Another thought came to Jack Fawcett, banishing all others in an instant.

He would have to get in touch with the commissioner, no doubt about that. And no delaying it, either.

He checked his watch, wincing at what it told him.

The commissioner wouldn't like being roused from a sound sleep this early in the morning. When you reached his station in life, you were accustomed to something like bankers' hours.

Fawcett grinned mirthlessly to himself. If I don't sleep, nobody sleeps, he thought.

But he didn't feel the bravado, not down inside where his guts were still quaking and shifting.

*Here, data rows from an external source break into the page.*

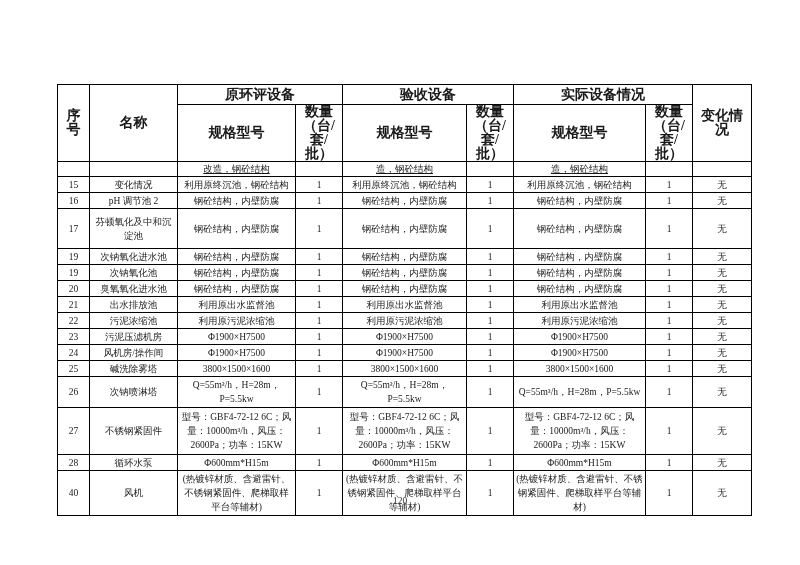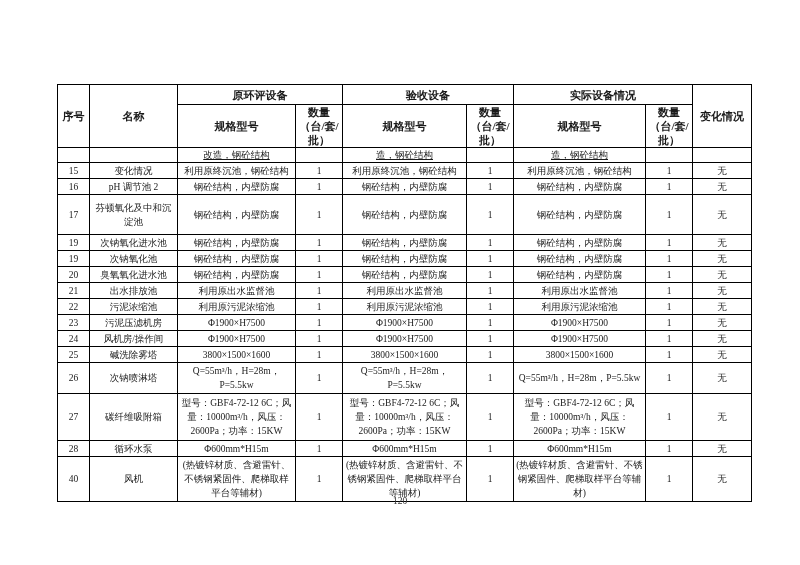--- a/index.html
+++ b/index.html
@@ -22,21 +22,21 @@
   }
   .doc-table th, .doc-table td {
     border: 1px solid #000;
     text-align: center;
     vertical-align: middle;
     padding: 0 2px;
     overflow: hidden;
   }
   .doc-table th {
     font-weight: bold;
-    font-size: 11px;
+    font-size: 14px;
   }
   thead tr.group-row { height: 20px; }
   thead tr.sub-row { height: 28px; font-family: Liberation Serif, serif; }
   tbody tr { height: 16px; }
   tbody tr:nth-child(1) { height: 15px; text-decoration: underline; }
   tbody tr:nth-child(4) { height: 40px; }
   tbody tr:nth-child(13) { height: 31px; }
   tbody tr:nth-child(14) { height: 47px; }
   tbody tr:nth-child(16) { height: 45px; }
   .qty-head { padding: 0 1px; }
@@ -234,21 +234,21 @@
     <td>1</td>
     <td>Q=55m³/h，H=28m，P=5.5kw</td>
     <td>1</td>
     <td>Q=55m³/h，H=28m，P=5.5kw</td>
     <td>1</td>
     <td>无</td>
   </tr>
 
   <tr>
     <td>27</td>
-    <td>碳纤维吸附箱</td>
+    <td>不锈钢紧固件</td>
     <td>型号：GBF4-72-12 6C；风量：10000m³/h，风压：2600Pa；功率：15KW</td>
     <td>1</td>
     <td>型号：GBF4-72-12 6C；风量：10000m³/h，风压：2600Pa；功率：15KW</td>
     <td>1</td>
     <td>型号：GBF4-72-12 6C；风量：10000m³/h，风压：2600Pa；功率：15KW</td>
     <td>1</td>
     <td>无</td>
   </tr>
 
   <tr>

And he wasn't looking forward to his next encounter of the morning. Not one damned bit.

8

Mack Bolan, alias John Phoenix and lately Frank La Mancha of Washington, came away from his meeting with Jack Fawcett convinced that the homicide lieutenant was hiding a great deal.

But what?

Bolan had clearly touched a raw nerve with his 'headcase' remarks. And while it was a long way from proving the veteran cop's involvement in a murder cover-up, Fawcett's reaction to that probe definitely warranted a deeper look.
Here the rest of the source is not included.